During the ministry of Jesus, the city of Jerusalem was experiencing a struggle. There was a spiritual battle going on between the religious ideas the people had become comfortable with and the demands of God’s powerful presence.
The words of Jesus penetrated the people with clear principles of God’s kingdom. Preaching frequently in the city and the temple, He presented God’s healing and delivering power; and the multitudes hearing Him were set free. Yet those who should have been most eager to hear the Gospel refused to accept God in their midst.
Coming down the Mount of Olives on a colt, Jesus approached the city that God called “the City of Peace,” Jerusalem. The people began to rejoice and shout praises to God for the mighty works they had seen. In an overwhelming demonstration of adulation, they laid their garments and palm branches in the pathway before Him. He received their praise as King, Possessor of heaven and earth, which He deserved. It was time to recognize that heaven’s royalty had come.
Amid this tremendous display, it became clear that Jerusalem as a whole had divided loyalties. They had learned to live religiously content without God. Their comfort and complacency blinded their eyes to what belonged to them.
Jesus looked upon the city of God’s people and began to weep because they had missed the season of God’s visitation in the flesh. Jesus was God’s mercy, peace, and power made available to them.
“Now as He drew near, He saw the city and wept over it, saying, “If you had known, even you, especially in this your day, the things that make for your peace! But now they are hidden from your eyes. For days will come upon you when your enemies will build an embankment around you, surround you and close you in on every side, and level you, and your children within you, to the ground; and they will not leave in you one stone upon another, because you did not know the time of your visitation” (Luke 19:41-44 NKJV).
The very ones who should have known the Messiah, did not recognize God standing in their midst. Instead of embracing the Messiah, they rejected Him. And they missed the coming of the Holy Spirit and the birth of the Church.
By rejecting God’s visitation, the Israelites set their own destruction in motion. Jesus declared prophetically what the result of their calloused hearts would be (see Luke 19: 43,44). He foretold with pinpoint accuracy the events that would befall them.

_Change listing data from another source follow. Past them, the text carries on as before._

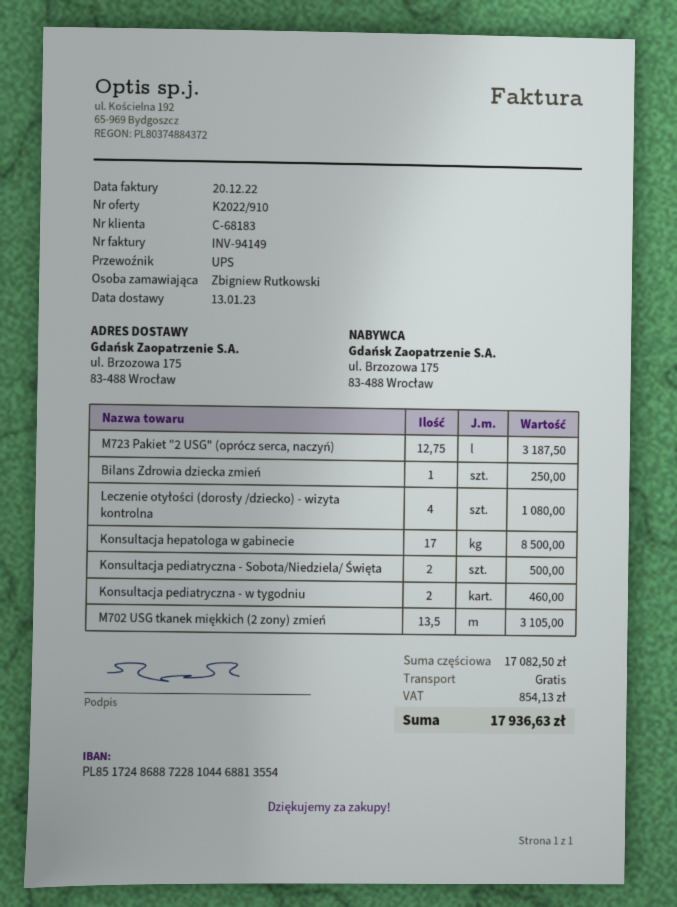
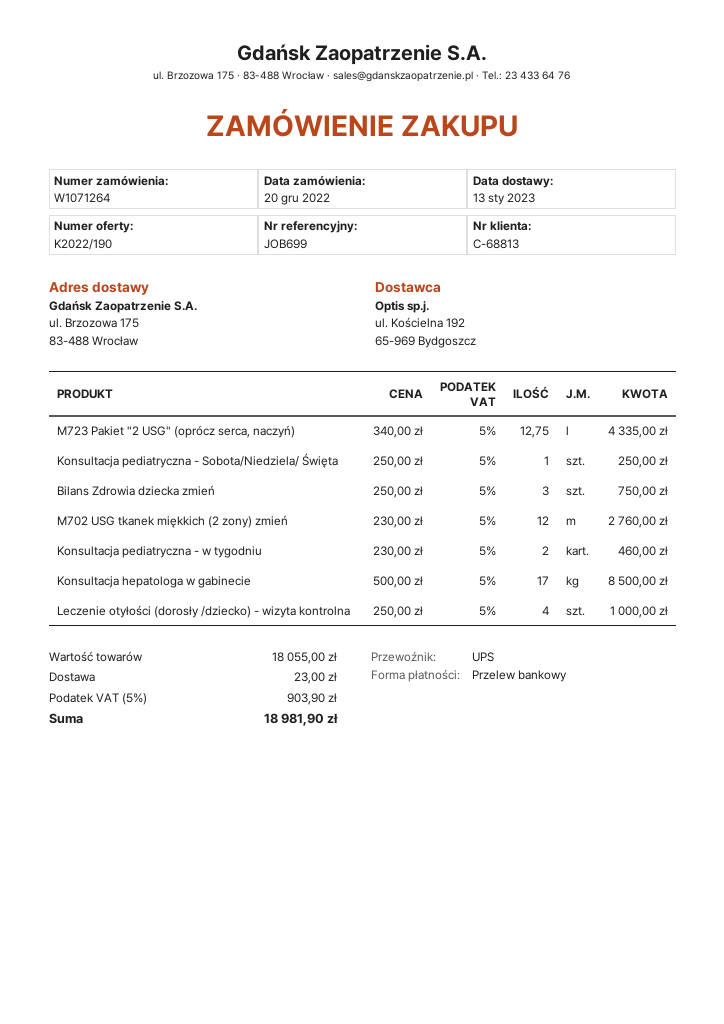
quote number: K2022/910 -> K2022/190
customer number: C-68183 -> C-68813
M723 Pakiet "2 USG" (oprócz serca, naczyń): 12.75 for 3187.50 -> 12.75 for 4335.00
Bilans Zdrowia dziecka zmień: 1 for 250.00 -> 3 for 750.00
Leczenie otyłości (dorosły /dziecko) - wizyta kontrolna: 4 for 1080.00 -> 4 for 1000.00
Konsultacja pediatryczna - Sobota/Niedziela/ Święta: 2 for 500.00 -> 1 for 250.00
M702 USG tkanek miękkich (2 zony) zmień: 13.5 for 3105.00 -> 12 for 2760.00
subtotal: 17082.50 -> 18055.00
shipping: 0.00 -> 23.00
tax: 854.13 -> 903.90
total: 17936.63 -> 18981.90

In less than forty years the Romans besieged the city, cast a trench about it, and kept its inhabitants in on every side. Titus built a wall surrounding the city and cut off all hope of escape. He commanded his soldiers to “dig up the city,” so the entire city was leveled. It would be nearly 1900 years before the people would again pray at the Wailing Wall where Jesus had stood.
What was true of God’s city in those days can be true of His people today. There is a fresh breath of the Holy Spirit being breathed into the Body of Christ. As the Holy Spirit reaches out to us, we must welcome Him and embrace His ways with a willing heart. As we sense His promptings we must be quick to respond. When we hear His voice we cannot hesitate to obey or we too risk missing God’s visitation.